Randomized clinical trials provide compelling evidence that a study treatment causes an effect on human health. A primary endpoint ought to be chosen to confirm the effectiveness of the treatment and is the basis for computing the number of subjects in a Randomized clinical trial. Often a Composite Endpoint based on a combination of individual endpoints is chosen as a Primary Endpoint. As a tool for a more informed decision between using the Composite Endpoint as Primary Endpoint or one of its components, the ARE method is proposed. This method uses the Asymptotic Relative Efficiency (ARE) between the two possible logrank tests to compare the effect of the treatment. CompARE, a web-based interface tool is presented.
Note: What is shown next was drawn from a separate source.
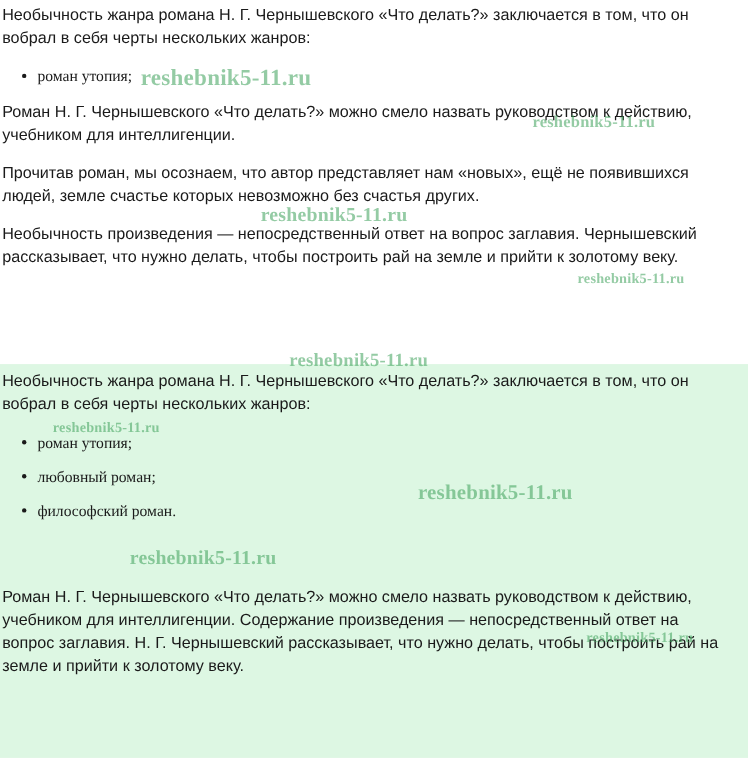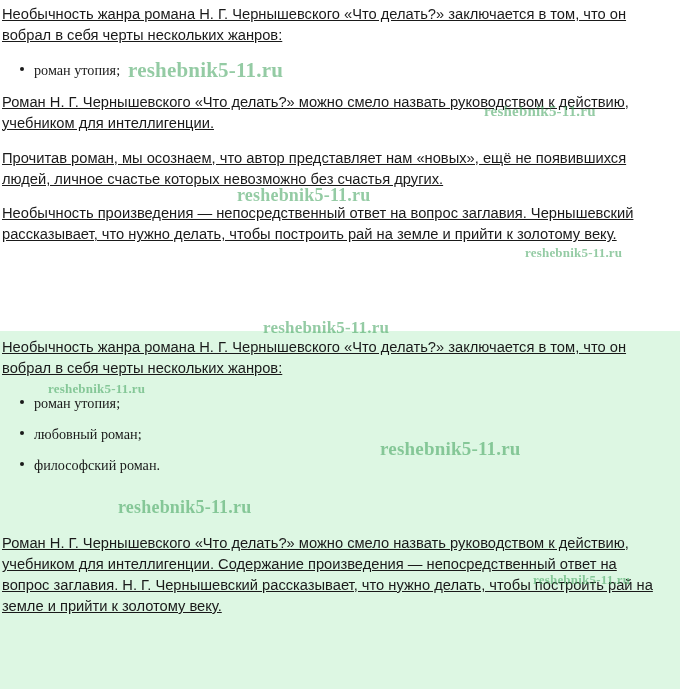"Необычность жанра романа Н. Г." p.para { text-decoration: underline -> none }
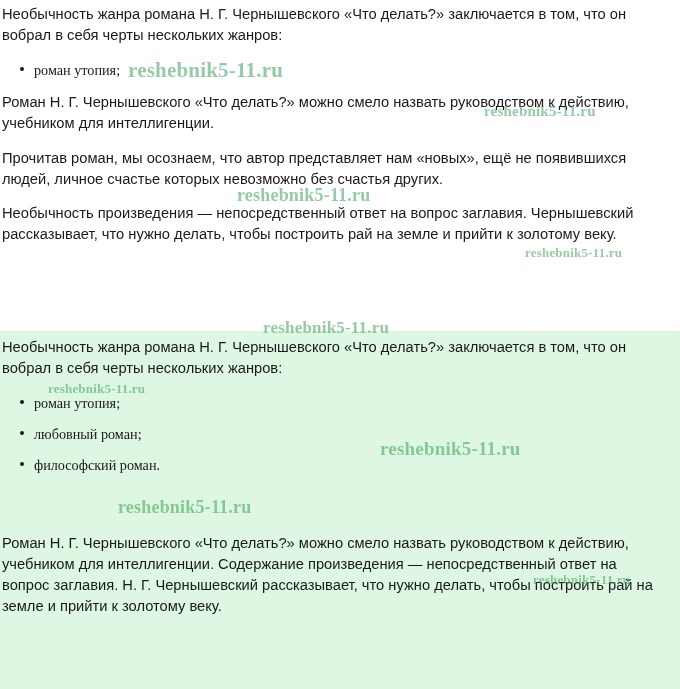"Прочитав роман, мы осознаем, что" p.para { text: личное -> земле }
CompARE computes the asymptotic relative efficiency in terms of interpretable parameters such as the anticipated probabilities of observing the primary and secondary endpoints and the relative treatment effects on every endpoint given by the corresponding hazard ratios. The ARE method is extended to observational studies as well as to Binary Composite Endpoints. A discussion on how to use the ARE method for the derivation of the sample size when the proportional hazards assumption does not hold, will conclude.